Dear Colorado Nonprofit Partners:
We’re writing to reassure you that the Colorado foundations and philanthropic organizations in Philanthropy Colorado’s diverse statewide network have been working on a variety of fronts to address the far-reaching impact the current pandemic is already having on many of your organizations.
These are some of the actions being taken:
- Rapid-response funds already established on the ground in various communities around the state. Please visit our website for links;
- Coordinated statewide response efforts and relief funds that will be announced soon;
- Individual steps by various foundations to adapt grant timelines and guidelines to ensure grantees have flexibility in dealing with challenges presented by the outbreak;
- Continued collaboration between Philanthropy Colorado and longtime nonprofit partners to determine the best way to provide shared resources.
To help funders better gauge the needs of Colorado nonprofits, we ask those of you who might have a few moments to complete this brief survey by Wed., March 18. We plan to aggregate these responses anonymously as an additional source of information for grantmakers and elected officials.
We understand that the impact of this national emergency will touch virtually all nonprofit organizations in some way, whether it means cancellations of critical fundraising events, office closures, the suspension of cultural performances and showings, mental health needs of front-line workers, and so much more.
In addition to helping philanthropy stay informed and respond effectively, we also recognize the disproportionate impact the crisis is having on the most vulnerable populations in our state, whether it’s the elderly, the homeless or displaced hourly workers.
For the time being, Philanthropy Colorado has suspended all in-person meetings and travel and we are working remotely and can be reached by email or phone.
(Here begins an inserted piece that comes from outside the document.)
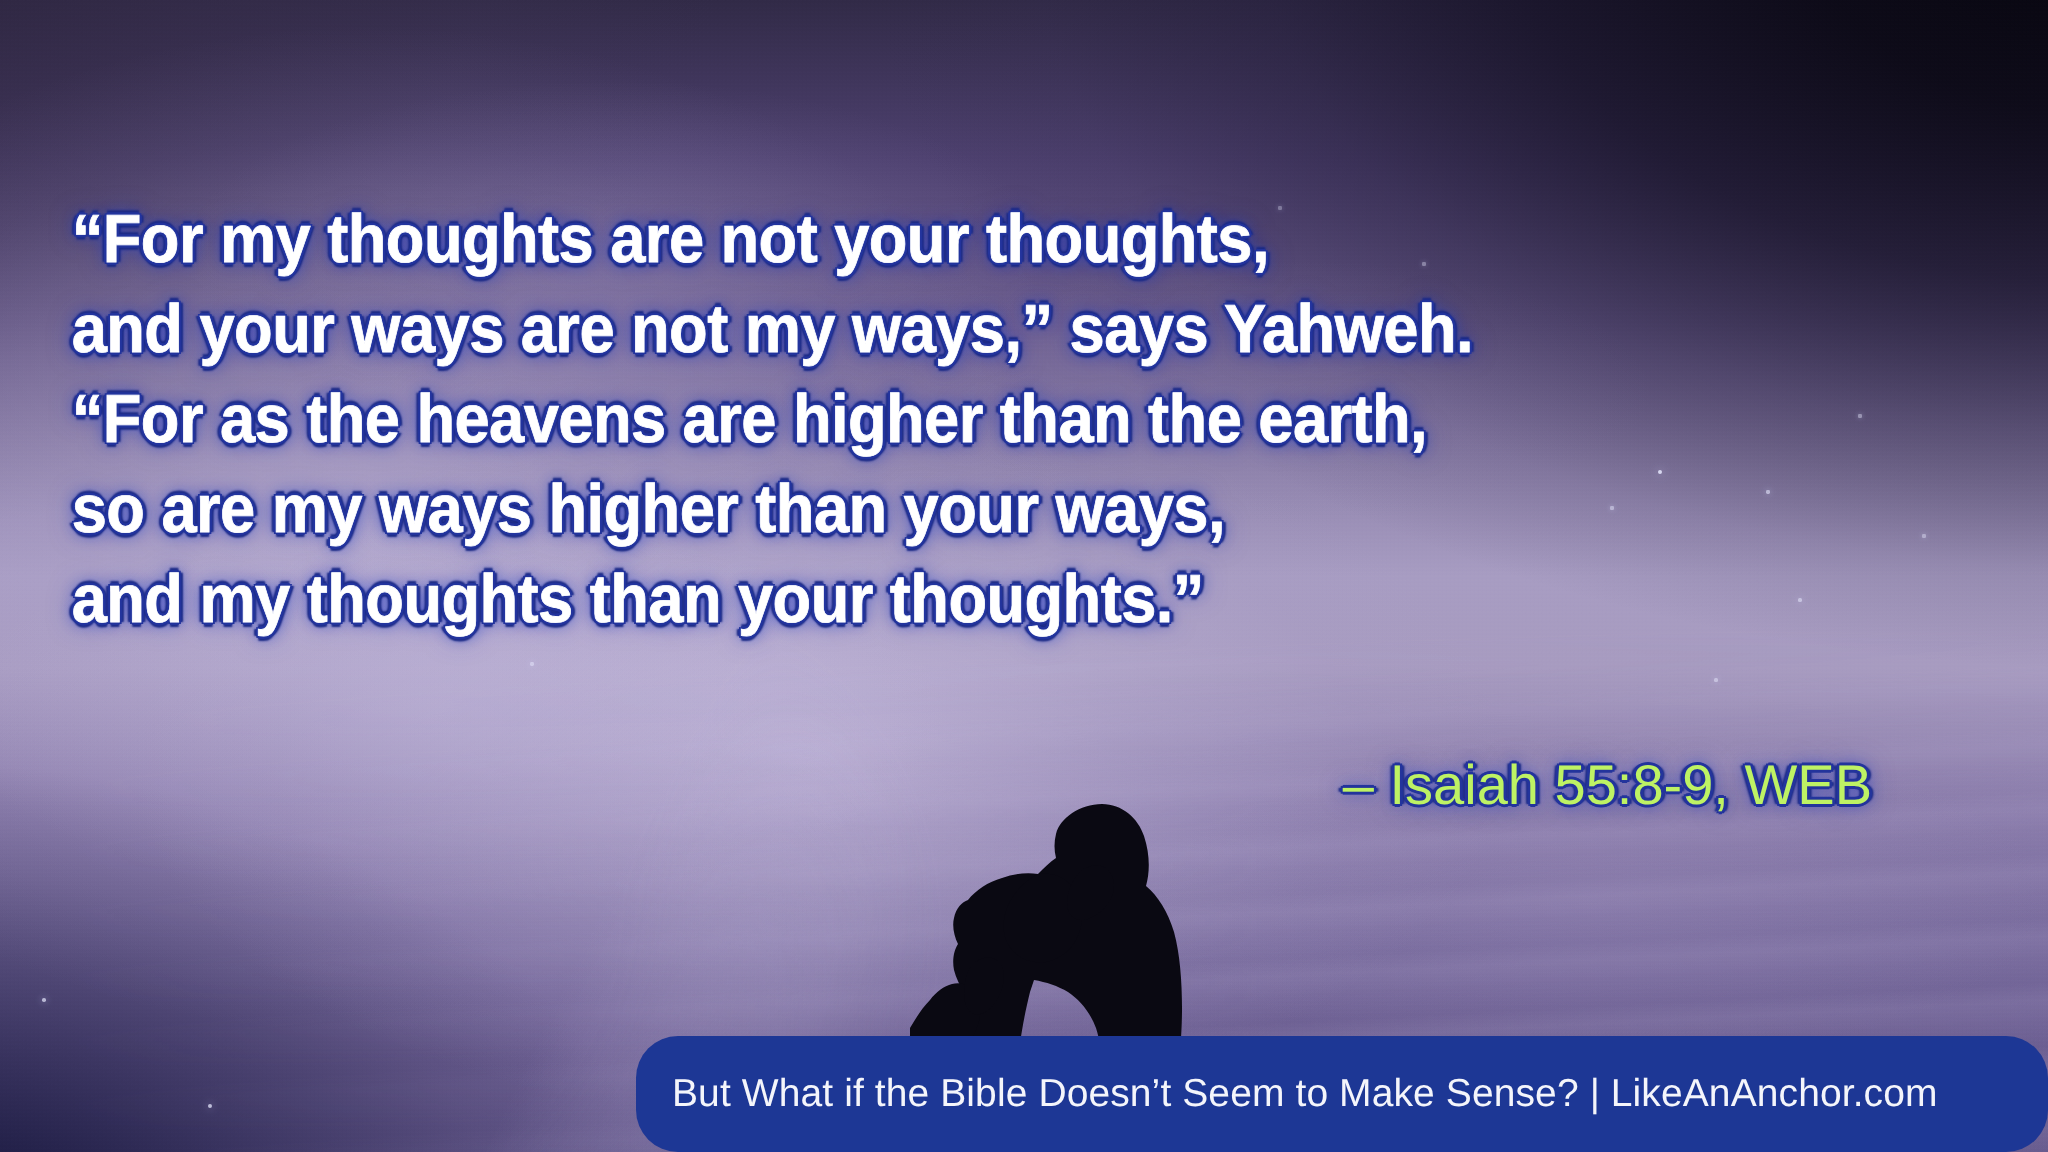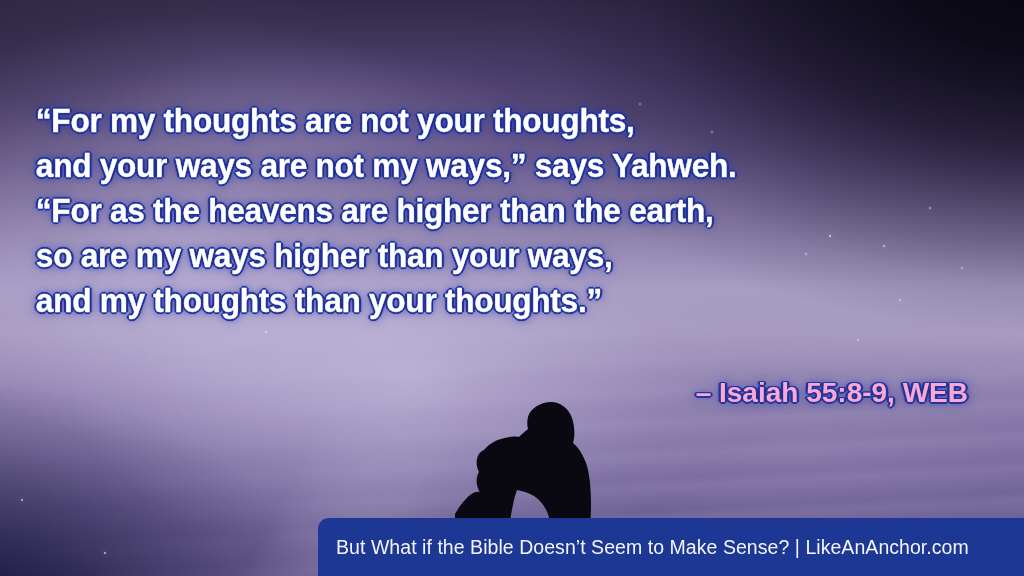"– Isaiah 55:8-9, WEB" #attribution { color: #f9a8d4 -> #bef264; font-weight: 700 -> 400; padding-right: 56px -> 88px }
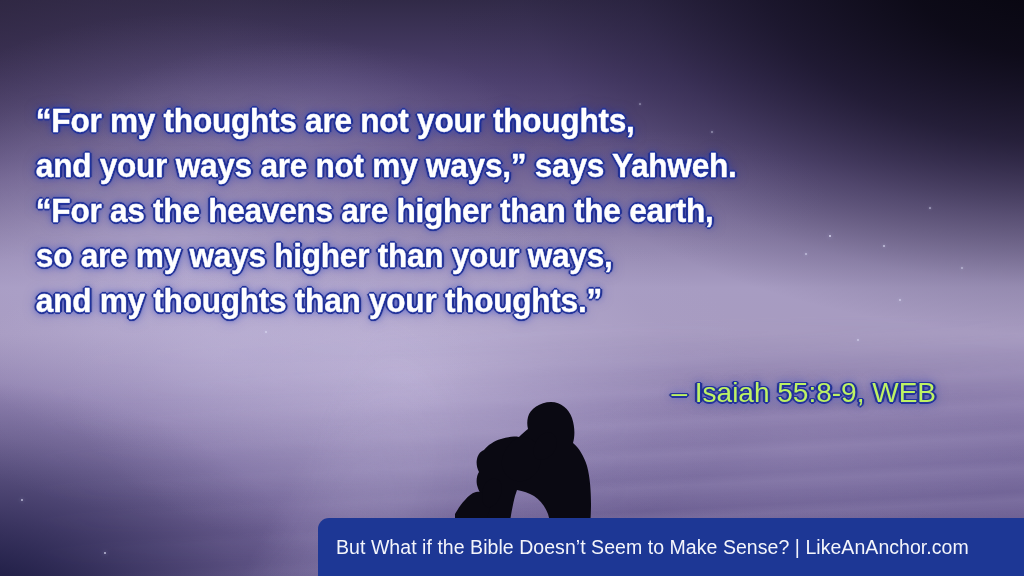"But What if the Bible" #bottom-banner { border-radius: none -> 21px }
These steps are part of the concerted effort to slow the spread of the virus until our healthcare systems can attempt to bring it under control.
As I shared with our members, this is the paradox that was described in a Washington Post article last week: “To mitigate, we must collaborate. To collaborate we must separate.”
The article included these eloquent comments from a rabbi: “Every hand that we don’t shake must become a phone call that we place. Every embrace that we avoid must become a verbal expression of warmth and concern. Every inch and every foot that we physically place between ourselves and another must become a thought as to how we might help.”
As always, Philanthropy Colorado remains focused on our mission, “To strengthen Colorado communities by bringing people, information and resources together.”
We hope to share more information soon.